«Ах, какое было б счастье, если б яростной волной атомный удар на части расколол бы шар земной», — как эхо, декламировал другие айхенвальдовские строчки его двойник на кухне. Передо мной было воплощенное эхо Айхенвальда из другой комнаты. Но из-под маски тут же выглядывал сам Улитин — или еще один «другой» голос? «Тоже мне, большой пропагандист светлого будущего. Чего тут удивляться, что следователь направил его на психиатрическую экспертизу. Не потому что стихи безумные. Но потому что решил зачесть их во время допроса. Важно ведь не что, а где и когда. Поэту явно не хватало слушателя. But, — Улитин вдруг перешел на английский, — there is some method in this madness. Сталин это понимал. Про слово и дело. Он тоже писал стихи. И неплохие. Советовался с Пастернаком: Мандельштам — мастер или не мастер? (Я тут же услышал в голосе Улитина — нет, увидел, сталинские интонации, и даже его усики у нас на глазах превратились в сталинские.) Собственно, может быть из-за этой любви Сталина к поэзии, Айхенвальда и направили в ЛТПБ. Что означает не только Ленинградскую тюремную психбольницу, а еще и — Люблю Тебя Просто Безумно. Туда направлялись только лучшие поэты эпохи. Например, тот, кто зачитал своему следователю следующие руководящие указания: и знать, что пред тобою бездна, и знать, что над тобою меч, знать, перед кем стоять полезно, и под кого полезно лечь. Это наш поэт зачитал, стоя на допросе. Встать, лечь, сесть — масса возможных позиций. И улыбаться, рядом сидя, и ласково в глаза смотреть: не для того, чтоб не обидеть, а для того, чтоб уцелеть. А он и вправду улыбается. Молодой человек, чему вы улыбаетесь?»

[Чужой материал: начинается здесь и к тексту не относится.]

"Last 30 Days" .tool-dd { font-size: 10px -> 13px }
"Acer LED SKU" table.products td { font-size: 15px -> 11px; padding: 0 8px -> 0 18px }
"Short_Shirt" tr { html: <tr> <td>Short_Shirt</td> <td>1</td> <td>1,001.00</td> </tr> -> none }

Я не сразу понял, что Улитин обращается ко мне. У меня привычка улыбаться улыбкой догадки: когда вдруг понимаешь то, что не было очевидно с первого взгляда. Но со стороны подобная улыбка очень часто воспринимается другими как уличающая улыбка, как оскорбительный вызов, как наглость. Улитин менял свою сущность на глазах. Когда он зачитывал строки про то, как надо улыбаться рядом сидя и ласково в глаза смотреть, он сжимал плечи, наклонял голову вперед и затягивался резко сигаретой, периодически быстрым жестом стряхивая пепел, выворачивая руку с сигаретой движением вбок. В этих нескольких жестах-штрихах невозможно было не узнать Асаркана. Это было откровением: невозможно изменить внешность, но можно подменить сущность. И я улыбнулся: самому себе — собственной догадке.
«А он продолжает улыбаться. И ласково в глаза смотреть. Лучше это делать сидя, как советует поэт. Молодой человек, чего вы тут стоите?» Я огляделся. Сесть было негде. Я перехватил взгляд Асаркана, но он тут же отвернулся, уткнувшись в какую-то брошюру (когда ему не хотелось участвовать в событиях, он всегда, как я позже понял, подцеплял какое-нибудь чтиво, делая вид, что занят).
«Садитесь сюда, на краешек», предложил чей-то диссидентский голос с боку.
«Правильно. Посадите его на краешек. На самый уголок. Тебя сажают копчиком прямо на угол стула и запрещают двигаться. Это называется
«А вы что сказали?» — спросил я, осмелев. Щеки мои раскраснелись от собственной смелости.
«Я сказал следователю, что он цитирует Оскара Уайльда в первую встречу с Андре Жидом. Незабвенный Оскар сказал юноше Жиду: молодой человек, у Вас хорошие глаза, но неправильные губы. Слишком прямые. Такие губы не умеют лгать. А говорить ложь — в этом, согласно Оскару Уайльду, и есть литературная правда. Все критяне — лжецы, сказал человек с Крита. Правду ли он говорил?»
«И что сказал следователь?» Я помню, как кожей ощутил этот момент: я понял, что Улитин в первый раз на меня посмотрел — и увидел меня. Я понял, что они — великие люди — меня испытывают. Я — как на допросе. Я — подследственный в этом великом диалоге.